Les copropriétaires Jean-Samuel et William Allard entourent les fondateurs du Shack Santé, Éliane Gamache-Latourelle et Joey Scarpellino.

Shack Santé s'installe au Saguenay

Une première bannière du bar à suppléments Shack Santé, fondé par le comédien Joey Scarpellino, ouvre en région dans le magasin Eugène Allard de Chicoutimi.
Présent à l'inauguration, le jeune homme connu pour son rôle dans l'émission Les Parents est certain que l'endroit deviendra « la place préférée en ville » de ceux qui prennent soin de leur santé. Il a lancé son commerce il y a moins d'un an à Brossard avec sa partenaire Éliane Gamache-Latourelle, pharmacienne de formation.

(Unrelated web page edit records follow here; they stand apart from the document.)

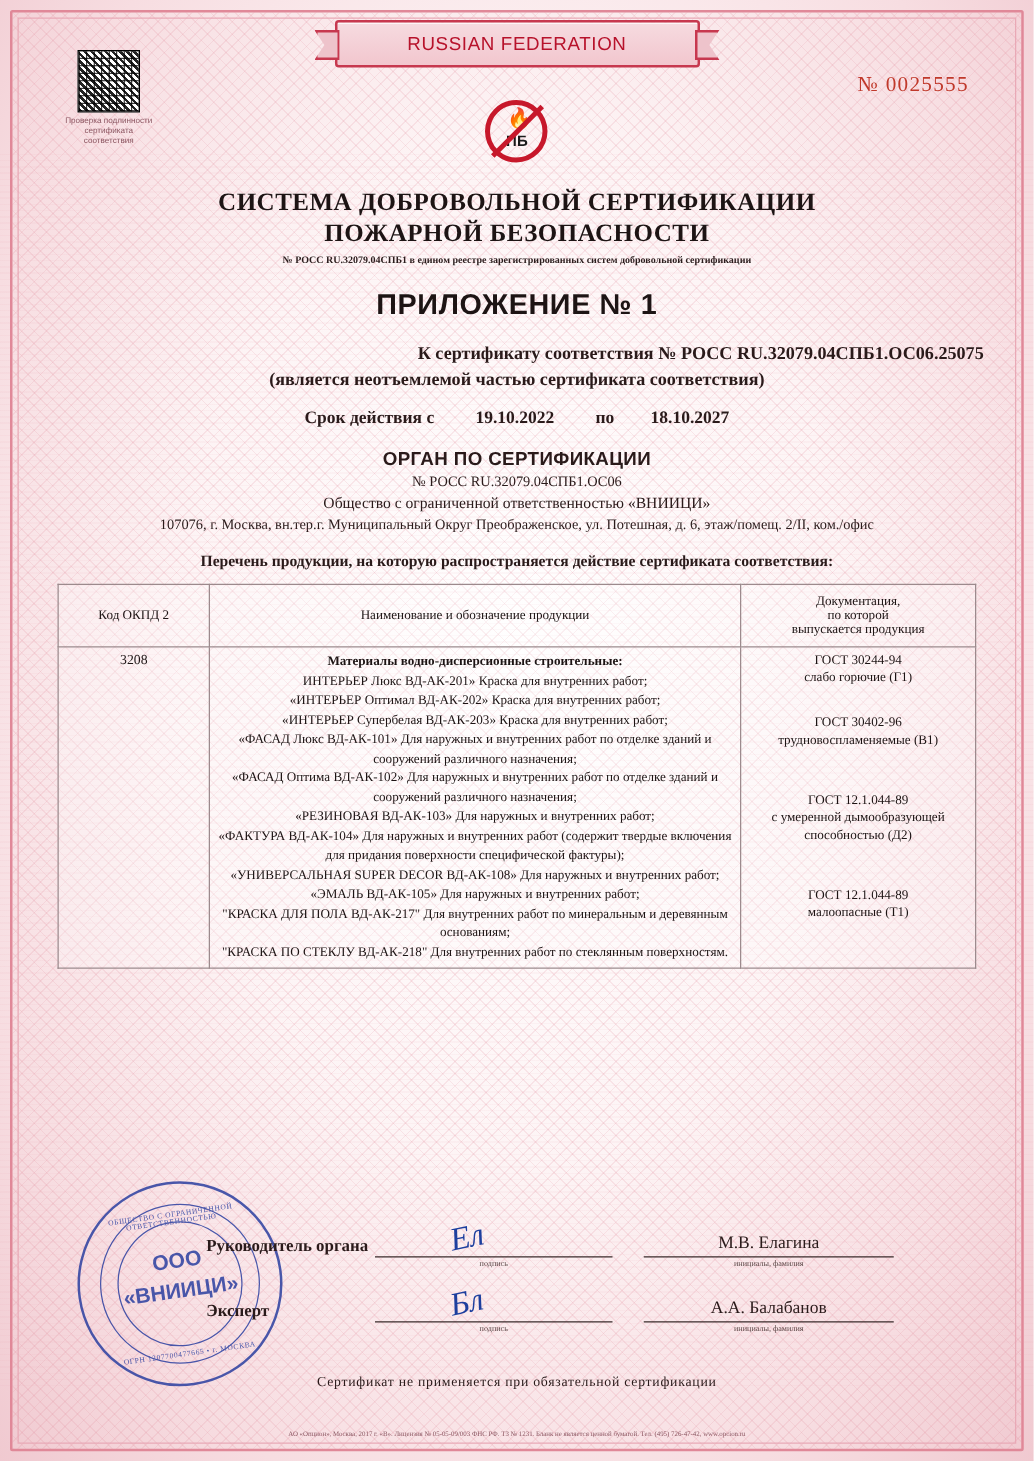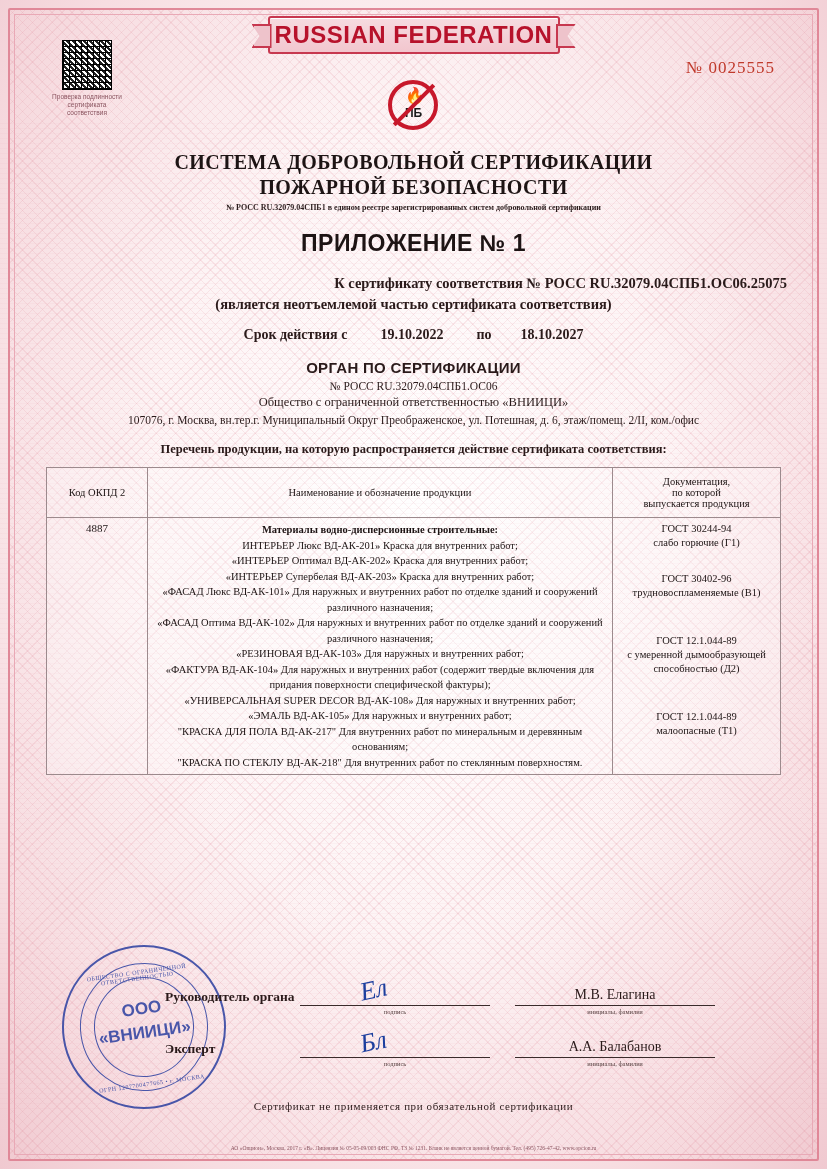--- a/index.html
+++ b/index.html
@@ -65,8 +65,8 @@
   }
   .ribbon span {
     font-family: "Liberation Sans", sans-serif;
-    font-weight: bold;
-    font-size: 24px;
+    font-weight: normal;
+    font-size: 15px;
     letter-spacing: 0.5px;
     color: #b7122b;
   }

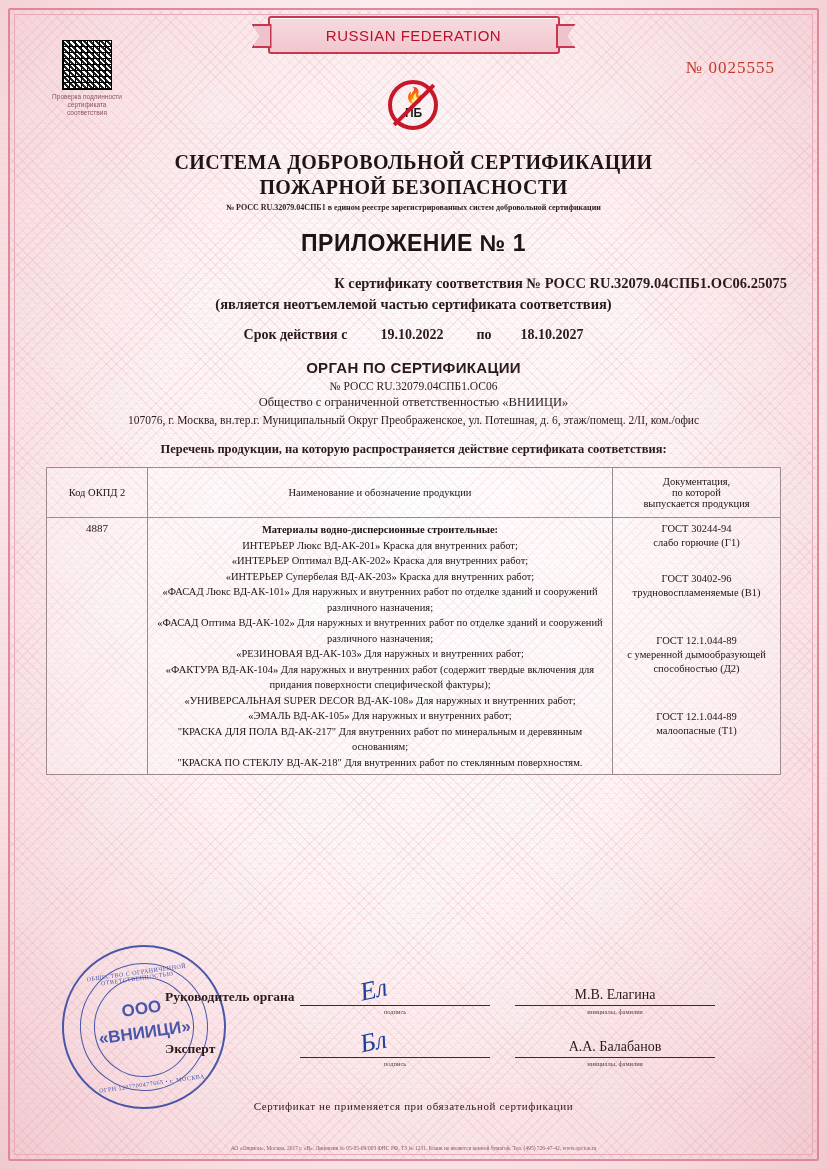--- a/index.html
+++ b/index.html
@@ -256,7 +256,7 @@
     text-align: center;
     font-weight: normal;
     font-size: 10.5px;
-    padding: 8px 6px;
+    padding: 8px 16px;
     vertical-align: middle;
   }
   .col-code { width: 88px; text-align: center; }

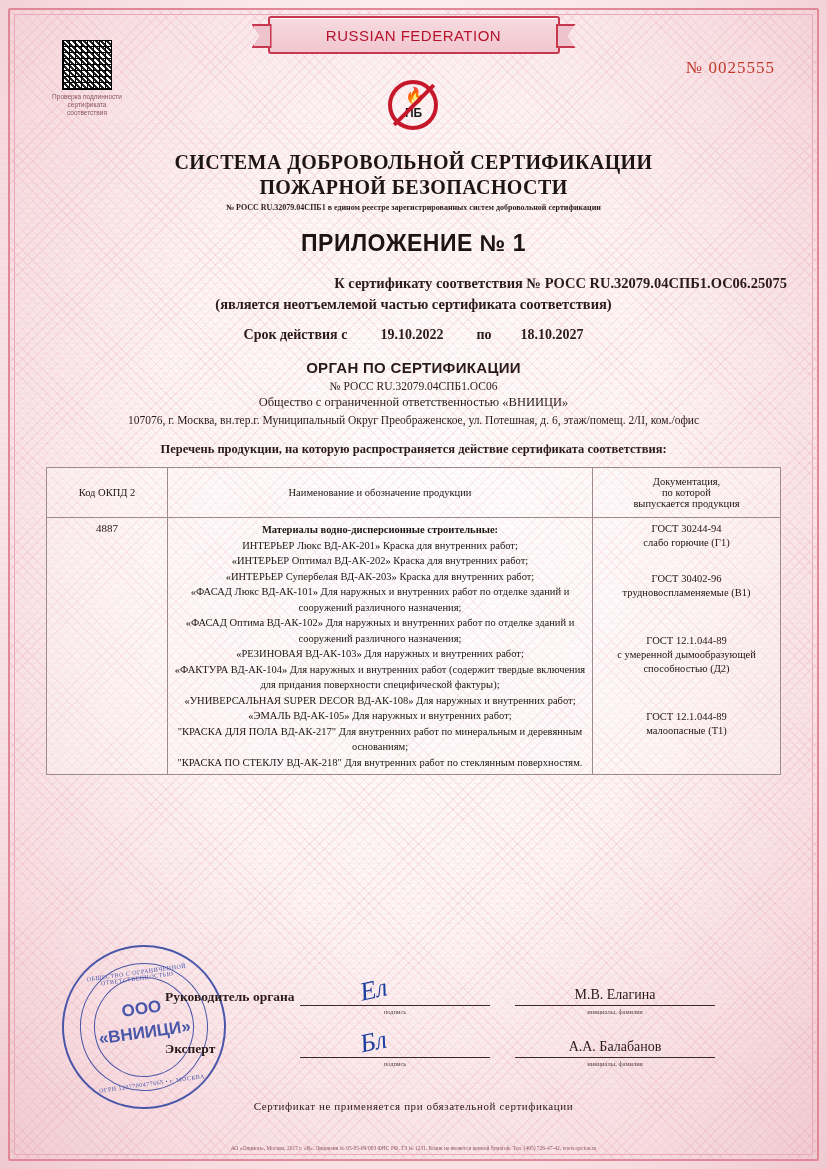--- a/index.html
+++ b/index.html
@@ -470,7 +470,7 @@
       </thead>
       <tbody>
         <tr>
-          <td class="code-cell">4887</td>
+          <td class="code-cell">3208</td>
           <td class="name-cell">
             <div class="group-title">Материалы водно-дисперсионные строительные:</div>
             <div>ИНТЕРЬЕР Люкс ВД-АК-201» Краска для внутренних работ;</div>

« J'ai déjà été anorexique. Je m'entraîne depuis que j'ai dix ans. J'ai fait le tour des professionnels de la santé et je me suis préparé beaucoup de shakes, j'ai suivi toutes les diètes possibles... J'ai vécu plein de phases, mais je trouve que le monde des suppléments demeure mal connu. Les gens ne savent pas que ça peut s'adresser à eux » , confie Joey Scarpellino.
Au Shack Santé, tous les produits en poudre sont vendus en vrac. Il est possible de préparer son mélange personnalisé en choisissant une saveur et les sortes de suppléments. Des capsules de zinc, de magnésium ou d'oméga-3, par exemple, sont aussi offertes en pot. On peut évidemment boire son breuvage sur place ou l'emporter.
C'est en se rendant à la boutique au Quartier DIX30, en septembre, que la famille Allard a eu l'idée d'ouvrir son propre Shack Santé. « C'est ma mère qui a vu le concept en premier et qui a trouvé ça super. On les a rencontrés pour leur parler de notre envie de s'associer à la bannière, et ç'a cliqué tout de suite », raconte le copropriétaire Jean-Samuel Allard.
Le menu a été élaboré avec des professionnels de la santé. Le Shack Santé est ouvert aux mêmes heures que le magasin Eugène Allard, sur la rue des Roitelets.
« On veut rendre ça accessible et changer les idées préconçues sur les suppléments. Au Canada, c'est très réglementé, ce n'est pas comme quand on commande aux États-Unis et qu'on ne sait pas ce qu'il y a dans le pot », ajoute le jeune entrepreneur.